U.S. Kids Using Media Almost 8 Hours a Day
Jan. 21 -- WEDNESDAY, Jan. 20 (HealthDay News) -- The amount of time American children and teens spend watching TV, playing video games or surfing the Internet has increased dramatically, to almost eight hours a day, a new report finds.
In fact, over the past five years the amount of time the average 8- to 18-year-old spent with media is up by 1 hour, 17 minutes a day -- from 6 hours, 21 minutes in 2004 to 7 hours, 38 minutes now.
"The thing that jumps out is the enormous amount of time kids spend consuming media," said report co-author Victoria Rideout, vice president and director of the Program for the Study of Media and Health at the Kaiser Family Foundation.
"It's more than seven and a half hours a day, seven days a week," she said. "That's more than 53 hours a week -- more time than grownups spend in a full-time job."
Anything that children spend that much time doing is something that needs to be studied, Rideout said. "Media use is neither inherently good or bad, but from a health perspective there are a lot of things to think about," she said.
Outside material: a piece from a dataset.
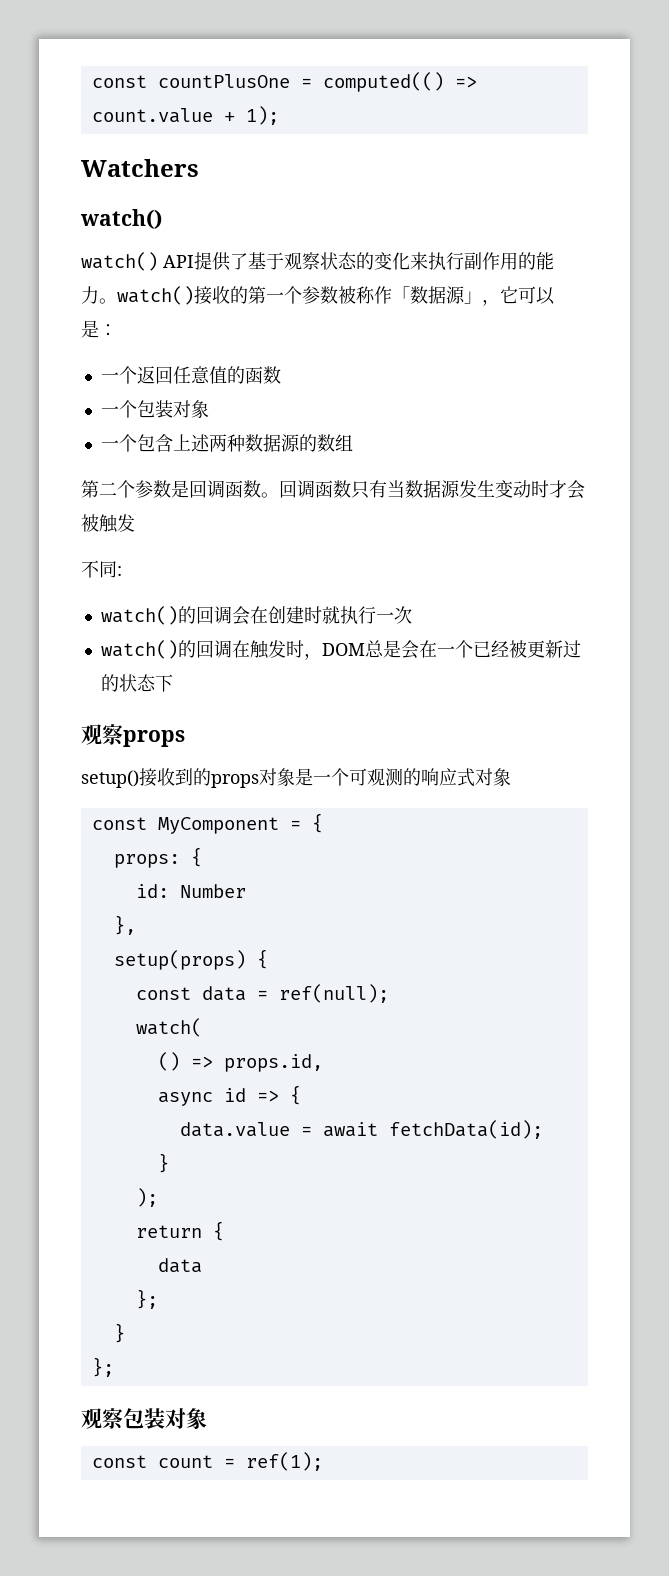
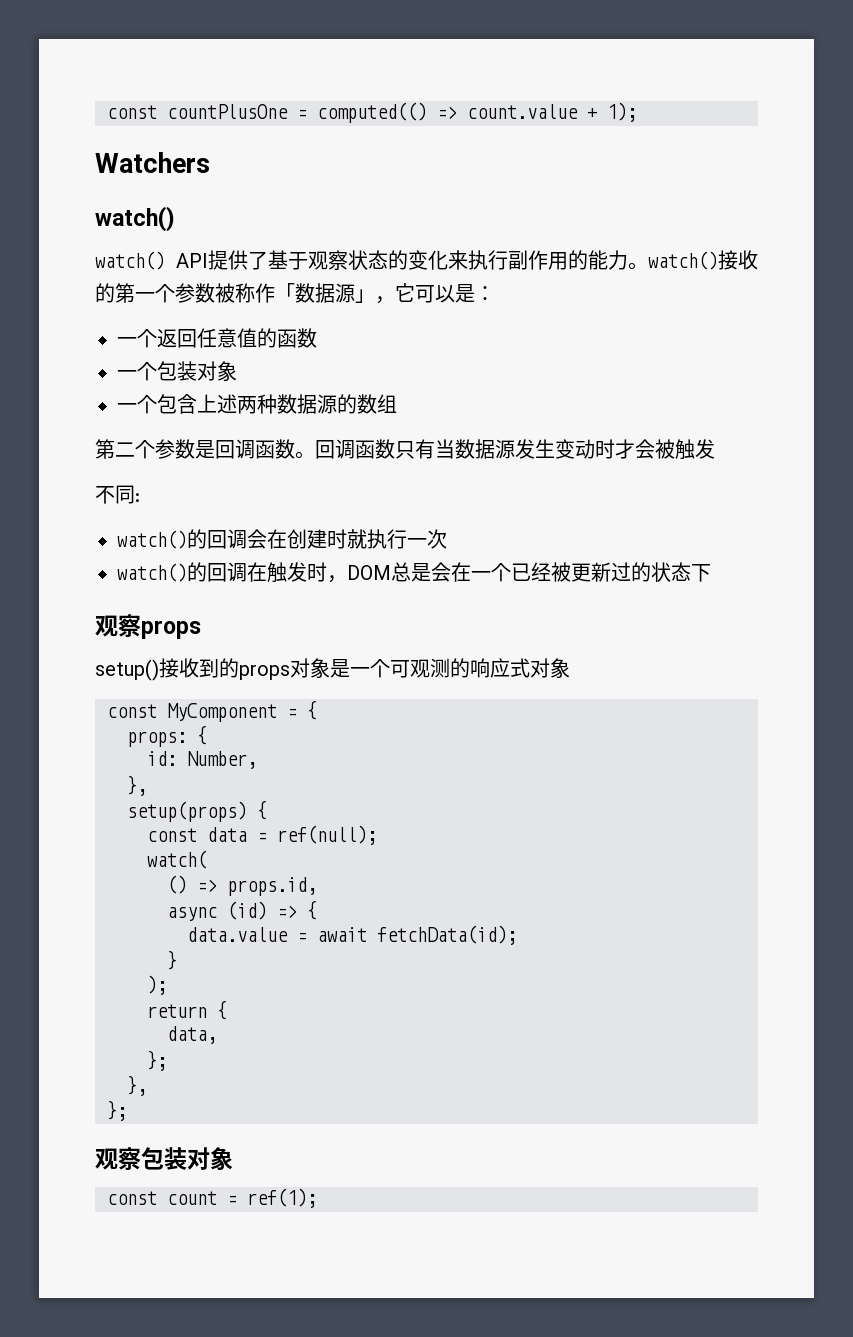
[179,884,246,898] Number -> [187,751,257,769] Number,
[223,1088,246,1102] id -> [227,901,267,920] (id)
[157,1258,202,1273] [135,1289,158,1309] [113,1323,125,1343] data // }; // } -> [167,1026,217,1044] [147,1050,167,1071] [127,1075,147,1096] data, // }; // },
The Kaiser Family Foundation is to release the report at a special forum to be held Wednesday in Washington, D.C., which is to be attended by the chairman of the Federal Communications Commission, media executives and child development experts. The findings are based on a survey of more than 2,000 American children aged 8 to 18, conducted between October 2008 and May 2009.
According to the report, the steep rise in kids' media use is tied to an explosion in the availability of mobile devices, such as cell phones and iPods. The number of children with cell phones has ballooned from 39 percent in 2004 to 66 percent today, and from 18 percent to 76 percent for those with MP3 players, according to the report.
Cell phones are now multimedia devices, so kids on the go actually spend more time listening to music, playing games, and watching TV on their phone (49 minutes daily) than they do talking on them (33 minutes a day), the report found.
At home, too, media is pervasive. In 64 percent of homes, the TV is on during meals. In 45 percent of homes the TV is on most of the time -- even when no one is watching it, the survey found.